Exercise:
Give again, word for word, each line below starting at the one that contains "[56,133,218,145] Per Efficient" and ending at the one that contains "[416,133,472,142] these kinds".

The data:
■ ■ ■ ■

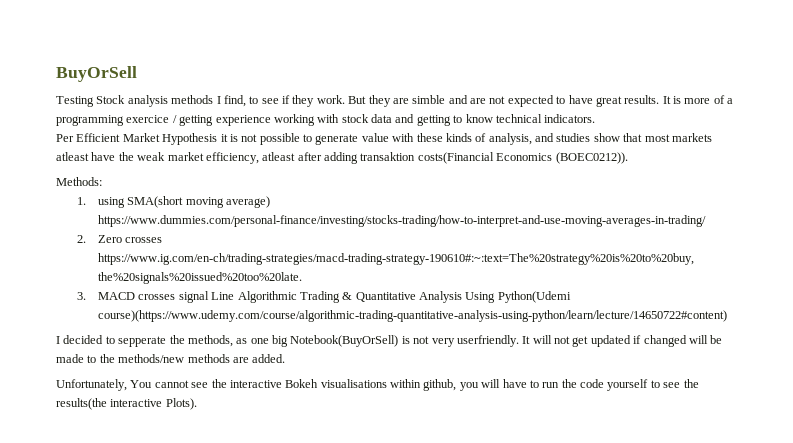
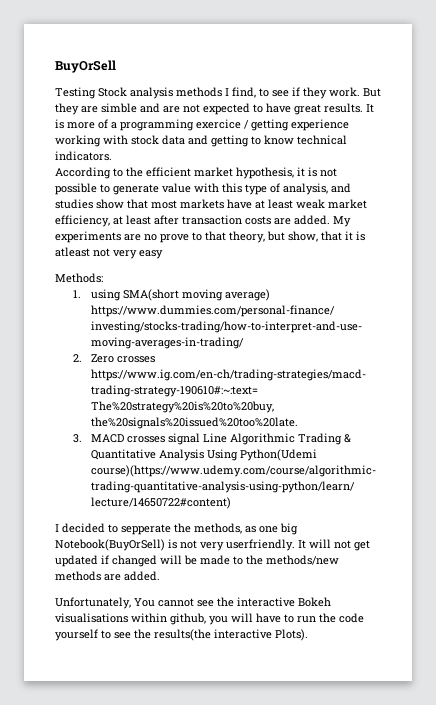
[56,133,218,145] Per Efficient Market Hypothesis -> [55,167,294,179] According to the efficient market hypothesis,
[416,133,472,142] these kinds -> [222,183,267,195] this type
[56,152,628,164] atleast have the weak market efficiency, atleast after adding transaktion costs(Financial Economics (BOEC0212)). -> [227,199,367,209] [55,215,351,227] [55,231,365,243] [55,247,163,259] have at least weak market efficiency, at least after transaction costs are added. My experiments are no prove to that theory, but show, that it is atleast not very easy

■ ■ ■ ■

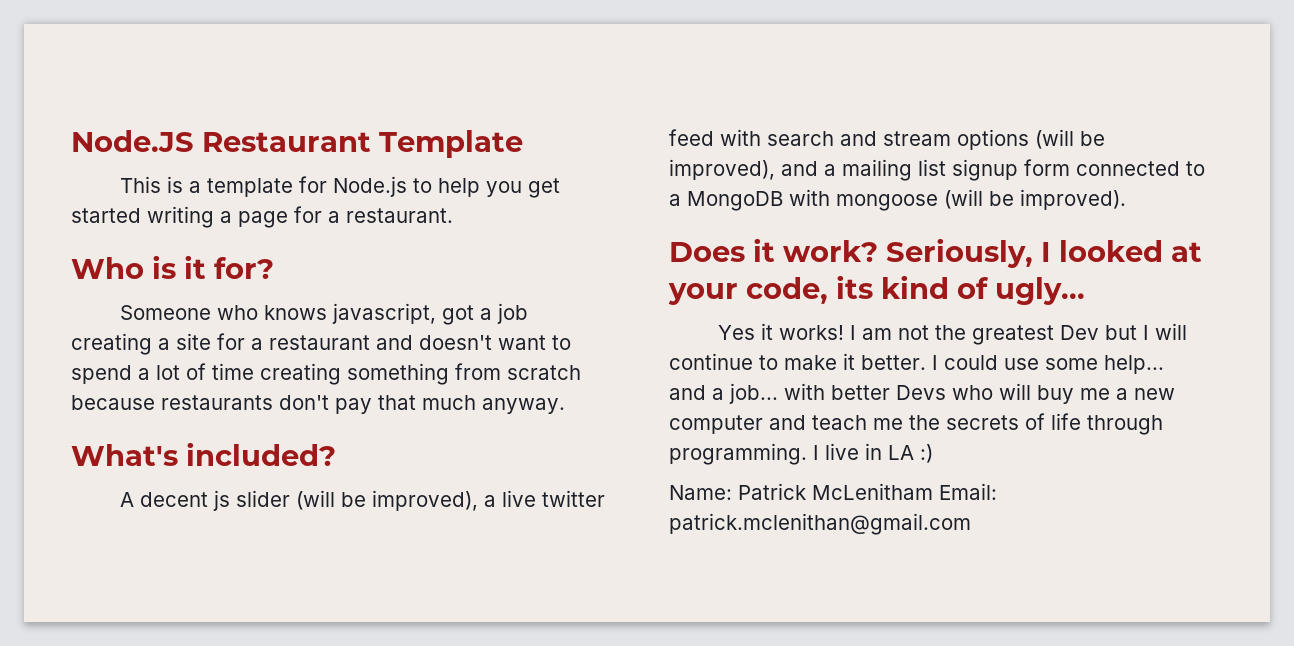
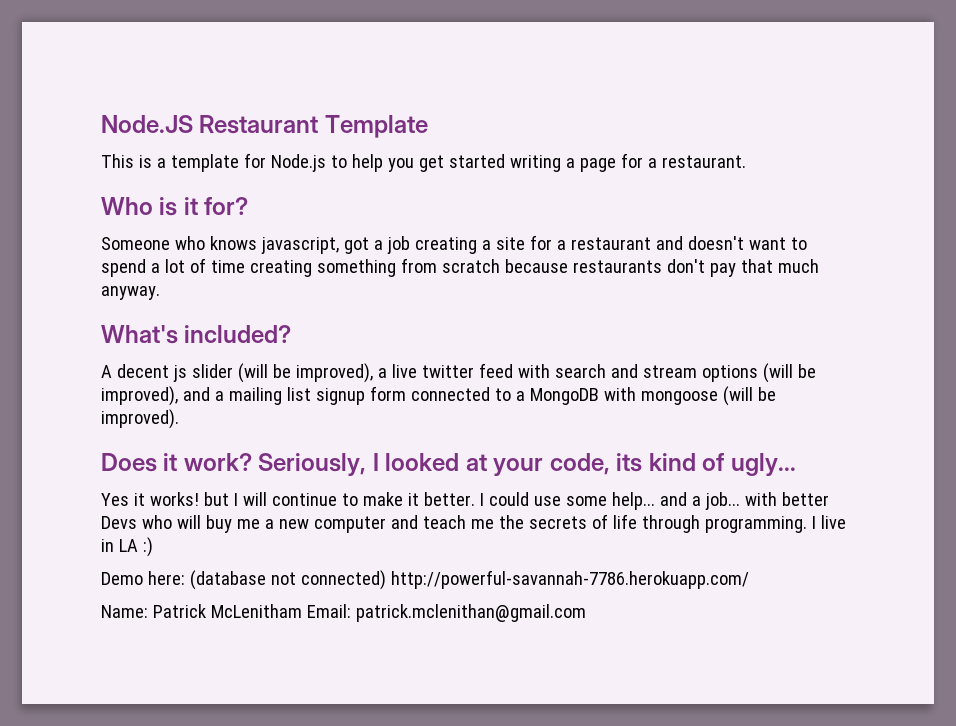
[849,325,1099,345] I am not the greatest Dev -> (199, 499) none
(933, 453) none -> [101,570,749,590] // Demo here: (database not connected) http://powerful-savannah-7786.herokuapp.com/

■ ■ ■ ■

Task result:
[56,133,218,145] Per Efficient Market Hypothesis -> [55,167,294,179] According to the efficient market hypothesis,
[416,133,472,142] these kinds -> [222,183,267,195] this type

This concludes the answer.